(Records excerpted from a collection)

══════

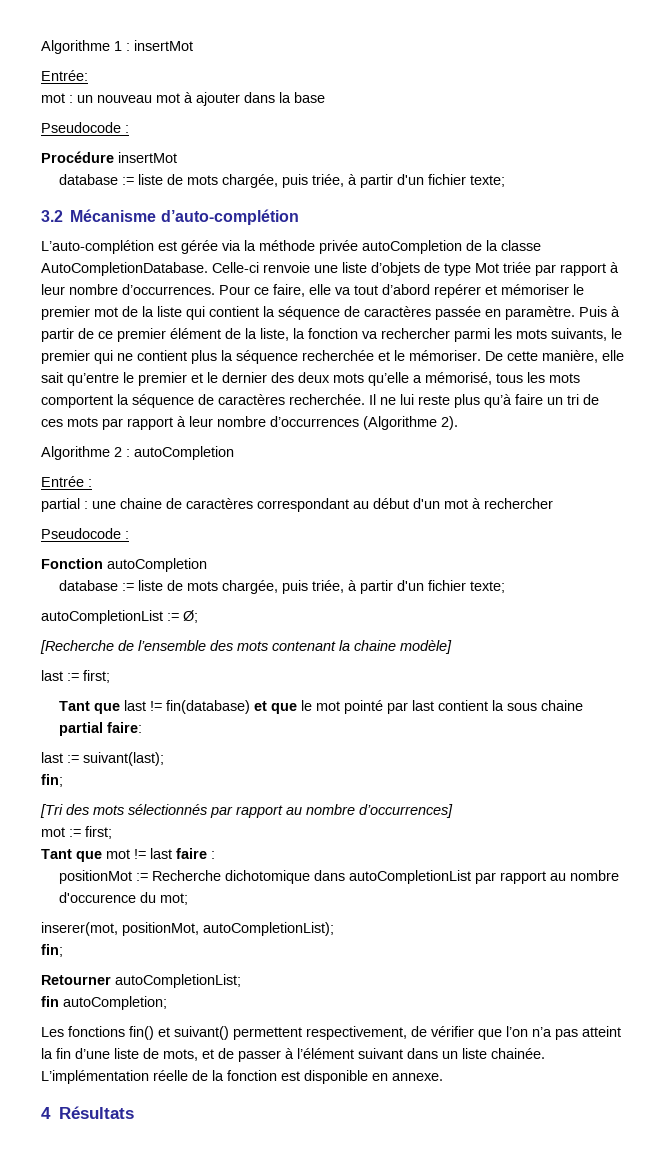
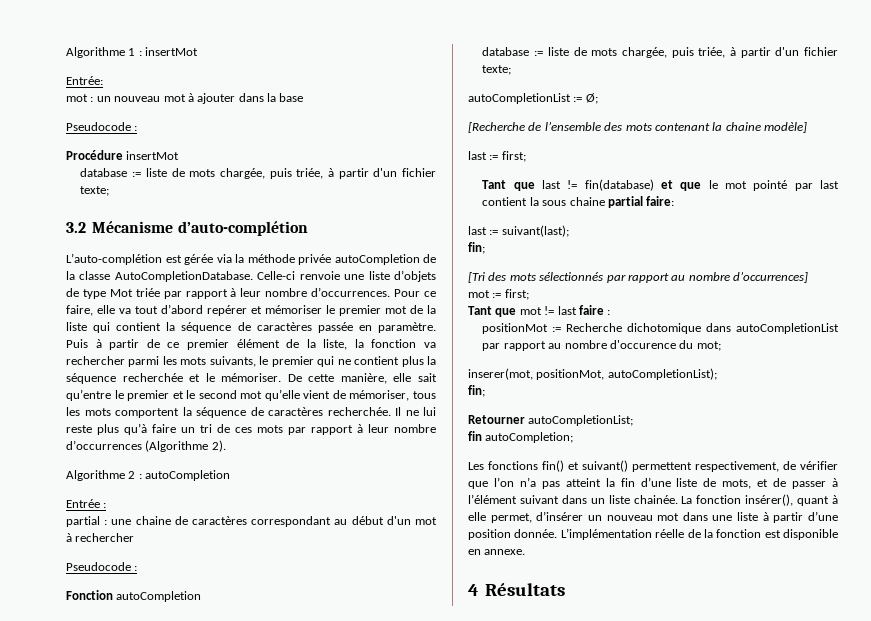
- De cette manière, elle sait qu’entre le premier et le dernier des deux mots qu’elle a mémorisé, tous les mots comportent la séquence de caractères recherchée.
+ De cette manière, elle sait qu’entre le premier et le second mot qu’elle vient de mémoriser, tous les mots comportent la séquence de caractères recherchée.
+ La fonction insérer(), quant à elle permet, d’insérer un nouveau mot dans une liste à partir d’une position donnée.

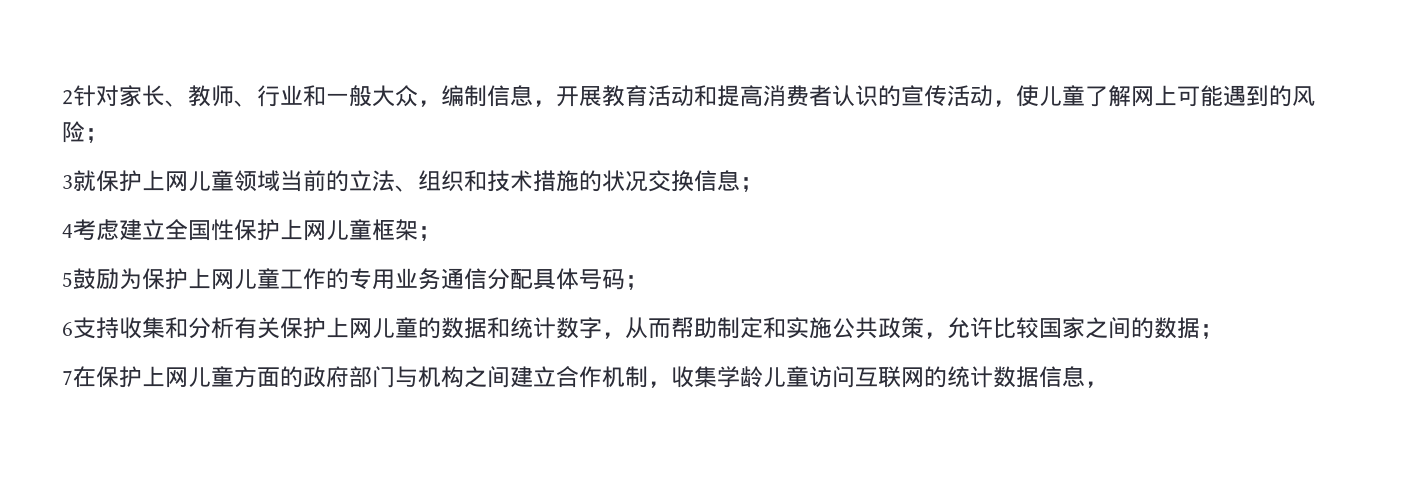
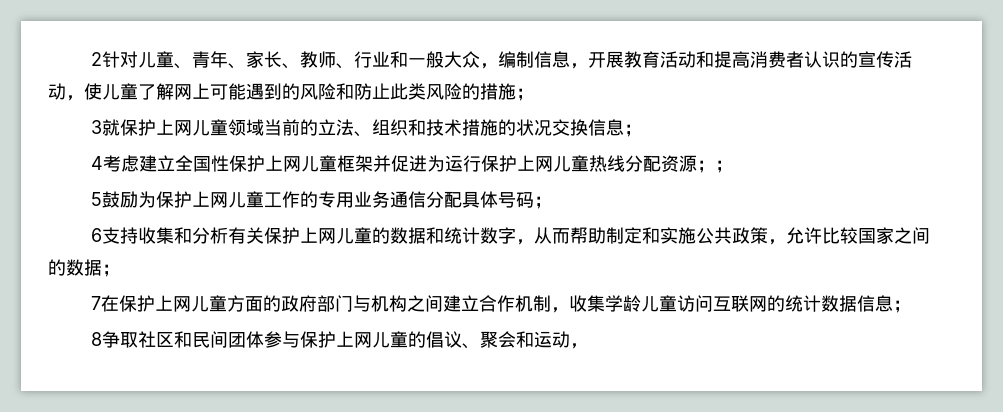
- 2针对家长、教师、行业和一般大众，编制信息，开展教育活动和提高消费者认识的宣传活动，使儿童了解网上可能遇到的风险；
+ 2针对儿童、青年、家长、教师、行业和一般大众，编制信息，开展教育活动和提高消费者认识的宣传活动，使儿童了解网上可能遇到的风险和防止此类风险的措施；
- 4考虑建立全国性保护上网儿童框架；
+ 4考虑建立全国性保护上网儿童框架并促进为运行保护上网儿童热线分配资源；；
- 7在保护上网儿童方面的政府部门与机构之间建立合作机制，收集学龄儿童访问互联网的统计数据信息，
+ 7在保护上网儿童方面的政府部门与机构之间建立合作机制，收集学龄儿童访问互联网的统计数据信息；
+ 8争取社区和民间团体参与保护上网儿童的倡议、聚会和运动，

══════

● Task prompt:
Copy out each line of the data containing the string "entre".

● Task solution:
- De cette manière, elle sait qu’entre le premier et le dernier des deux mots qu’elle a mémorisé, tous les mots comportent la séquence de caractères recherchée.
+ De cette manière, elle sait qu’entre le premier et le second mot qu’elle vient de mémoriser, tous les mots comportent la séquence de caractères recherchée.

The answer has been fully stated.